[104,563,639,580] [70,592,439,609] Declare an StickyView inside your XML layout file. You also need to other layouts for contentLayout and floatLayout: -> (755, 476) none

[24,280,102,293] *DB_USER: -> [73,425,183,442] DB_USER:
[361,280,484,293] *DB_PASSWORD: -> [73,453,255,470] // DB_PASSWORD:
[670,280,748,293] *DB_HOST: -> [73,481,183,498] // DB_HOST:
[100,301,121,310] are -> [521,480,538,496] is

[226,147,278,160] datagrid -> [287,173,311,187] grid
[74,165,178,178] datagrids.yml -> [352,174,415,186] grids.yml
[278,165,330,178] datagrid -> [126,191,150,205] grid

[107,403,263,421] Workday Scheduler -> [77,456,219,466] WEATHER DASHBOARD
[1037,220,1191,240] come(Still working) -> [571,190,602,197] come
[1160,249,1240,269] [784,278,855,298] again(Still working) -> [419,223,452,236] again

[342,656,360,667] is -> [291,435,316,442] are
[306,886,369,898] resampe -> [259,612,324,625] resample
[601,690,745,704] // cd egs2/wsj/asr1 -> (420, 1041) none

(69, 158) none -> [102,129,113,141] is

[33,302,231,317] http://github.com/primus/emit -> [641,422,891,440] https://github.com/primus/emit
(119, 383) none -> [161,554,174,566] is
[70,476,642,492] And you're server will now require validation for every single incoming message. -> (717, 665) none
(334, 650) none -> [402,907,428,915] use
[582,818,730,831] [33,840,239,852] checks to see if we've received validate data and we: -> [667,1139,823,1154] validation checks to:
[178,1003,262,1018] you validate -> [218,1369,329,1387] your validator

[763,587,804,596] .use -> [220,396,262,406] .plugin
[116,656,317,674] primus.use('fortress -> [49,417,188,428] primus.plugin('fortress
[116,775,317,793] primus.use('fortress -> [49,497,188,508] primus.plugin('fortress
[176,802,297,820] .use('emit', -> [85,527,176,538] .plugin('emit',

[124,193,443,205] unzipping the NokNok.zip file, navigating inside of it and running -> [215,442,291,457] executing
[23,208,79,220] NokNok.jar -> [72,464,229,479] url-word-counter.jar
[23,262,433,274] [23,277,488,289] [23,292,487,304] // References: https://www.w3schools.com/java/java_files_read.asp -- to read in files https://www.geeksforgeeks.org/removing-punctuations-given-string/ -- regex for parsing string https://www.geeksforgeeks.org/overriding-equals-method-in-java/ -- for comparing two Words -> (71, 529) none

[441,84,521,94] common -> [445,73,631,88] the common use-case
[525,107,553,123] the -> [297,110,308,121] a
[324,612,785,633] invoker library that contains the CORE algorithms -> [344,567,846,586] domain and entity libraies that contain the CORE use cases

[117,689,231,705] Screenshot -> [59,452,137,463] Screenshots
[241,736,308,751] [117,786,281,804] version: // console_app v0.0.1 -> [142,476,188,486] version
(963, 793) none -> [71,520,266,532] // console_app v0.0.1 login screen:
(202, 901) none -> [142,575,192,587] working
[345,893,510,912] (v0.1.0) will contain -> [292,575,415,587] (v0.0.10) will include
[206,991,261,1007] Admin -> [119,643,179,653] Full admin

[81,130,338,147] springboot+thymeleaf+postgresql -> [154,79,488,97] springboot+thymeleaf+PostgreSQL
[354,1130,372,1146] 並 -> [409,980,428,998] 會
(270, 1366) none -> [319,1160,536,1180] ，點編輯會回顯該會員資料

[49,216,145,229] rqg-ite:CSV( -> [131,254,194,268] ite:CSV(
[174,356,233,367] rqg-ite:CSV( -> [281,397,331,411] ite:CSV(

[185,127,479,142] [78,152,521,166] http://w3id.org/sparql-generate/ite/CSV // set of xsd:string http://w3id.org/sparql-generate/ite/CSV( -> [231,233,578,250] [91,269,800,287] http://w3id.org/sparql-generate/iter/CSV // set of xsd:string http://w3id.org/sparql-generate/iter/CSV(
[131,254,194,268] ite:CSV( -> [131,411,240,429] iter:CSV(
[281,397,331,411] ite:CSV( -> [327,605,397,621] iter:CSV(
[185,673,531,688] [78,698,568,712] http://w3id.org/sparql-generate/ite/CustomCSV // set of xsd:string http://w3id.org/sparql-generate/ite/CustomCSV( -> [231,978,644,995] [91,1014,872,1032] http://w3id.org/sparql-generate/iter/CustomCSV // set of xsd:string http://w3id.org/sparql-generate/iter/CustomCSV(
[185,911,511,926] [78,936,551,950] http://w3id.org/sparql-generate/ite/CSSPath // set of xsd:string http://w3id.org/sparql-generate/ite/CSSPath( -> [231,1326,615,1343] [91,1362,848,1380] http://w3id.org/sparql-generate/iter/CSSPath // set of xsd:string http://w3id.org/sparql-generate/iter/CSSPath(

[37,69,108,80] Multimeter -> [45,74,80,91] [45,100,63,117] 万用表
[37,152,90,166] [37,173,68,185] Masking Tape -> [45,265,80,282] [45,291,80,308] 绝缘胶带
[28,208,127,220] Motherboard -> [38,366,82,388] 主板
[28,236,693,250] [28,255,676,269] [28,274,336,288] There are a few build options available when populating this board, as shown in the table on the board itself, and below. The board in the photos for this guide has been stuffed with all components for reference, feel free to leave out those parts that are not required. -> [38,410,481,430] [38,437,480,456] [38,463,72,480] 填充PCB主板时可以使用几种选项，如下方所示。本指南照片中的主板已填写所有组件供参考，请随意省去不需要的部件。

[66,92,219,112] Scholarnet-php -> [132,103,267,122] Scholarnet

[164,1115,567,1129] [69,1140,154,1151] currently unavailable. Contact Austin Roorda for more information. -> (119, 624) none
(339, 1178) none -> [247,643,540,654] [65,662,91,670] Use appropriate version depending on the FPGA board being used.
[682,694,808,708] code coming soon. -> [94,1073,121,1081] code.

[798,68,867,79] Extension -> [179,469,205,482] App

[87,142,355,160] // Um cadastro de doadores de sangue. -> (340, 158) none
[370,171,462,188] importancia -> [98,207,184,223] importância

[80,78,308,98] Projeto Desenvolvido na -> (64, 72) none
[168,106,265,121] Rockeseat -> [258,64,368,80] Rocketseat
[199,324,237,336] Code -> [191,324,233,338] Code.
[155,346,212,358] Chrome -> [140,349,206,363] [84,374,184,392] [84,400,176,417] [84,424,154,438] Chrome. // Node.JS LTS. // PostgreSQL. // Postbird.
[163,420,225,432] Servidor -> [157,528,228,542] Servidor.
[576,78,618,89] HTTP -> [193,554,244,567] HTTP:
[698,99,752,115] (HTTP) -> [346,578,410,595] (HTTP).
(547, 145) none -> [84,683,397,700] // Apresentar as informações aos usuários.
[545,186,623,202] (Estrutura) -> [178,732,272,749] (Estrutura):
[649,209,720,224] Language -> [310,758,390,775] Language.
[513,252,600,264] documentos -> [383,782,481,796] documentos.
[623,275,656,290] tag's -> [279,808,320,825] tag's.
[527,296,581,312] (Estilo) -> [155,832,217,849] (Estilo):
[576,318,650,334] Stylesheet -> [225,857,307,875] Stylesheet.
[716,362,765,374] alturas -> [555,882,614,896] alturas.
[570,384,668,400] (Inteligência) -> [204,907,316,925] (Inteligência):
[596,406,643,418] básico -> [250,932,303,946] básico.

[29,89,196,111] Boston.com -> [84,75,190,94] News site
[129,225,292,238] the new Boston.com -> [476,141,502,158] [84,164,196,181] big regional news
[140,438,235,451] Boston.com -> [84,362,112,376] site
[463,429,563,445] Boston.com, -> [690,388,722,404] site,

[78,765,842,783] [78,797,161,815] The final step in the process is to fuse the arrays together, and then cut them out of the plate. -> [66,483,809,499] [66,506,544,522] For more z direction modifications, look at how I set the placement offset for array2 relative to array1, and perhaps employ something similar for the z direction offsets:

==*==

Required work:
Which lines above run from the one containing "[306,886,369,898] resampe ->" to the one containing "[116,656,317,674] primus.use('fortress ->"? Give them again exactly, both ends included.

Solution:
[306,886,369,898] resampe -> [259,612,324,625] resample
[601,690,745,704] // cd egs2/wsj/asr1 -> (420, 1041) none

(69, 158) none -> [102,129,113,141] is

[33,302,231,317] http://github.com/primus/emit -> [641,422,891,440] https://github.com/primus/emit
(119, 383) none -> [161,554,174,566] is
[70,476,642,492] And you're server will now require validation for every single incoming message. -> (717, 665) none
(334, 650) none -> [402,907,428,915] use
[582,818,730,831] [33,840,239,852] checks to see if we've received validate data and we: -> [667,1139,823,1154] validation checks to:
[178,1003,262,1018] you validate -> [218,1369,329,1387] your validator

[763,587,804,596] .use -> [220,396,262,406] .plugin
[116,656,317,674] primus.use('fortress -> [49,417,188,428] primus.plugin('fortress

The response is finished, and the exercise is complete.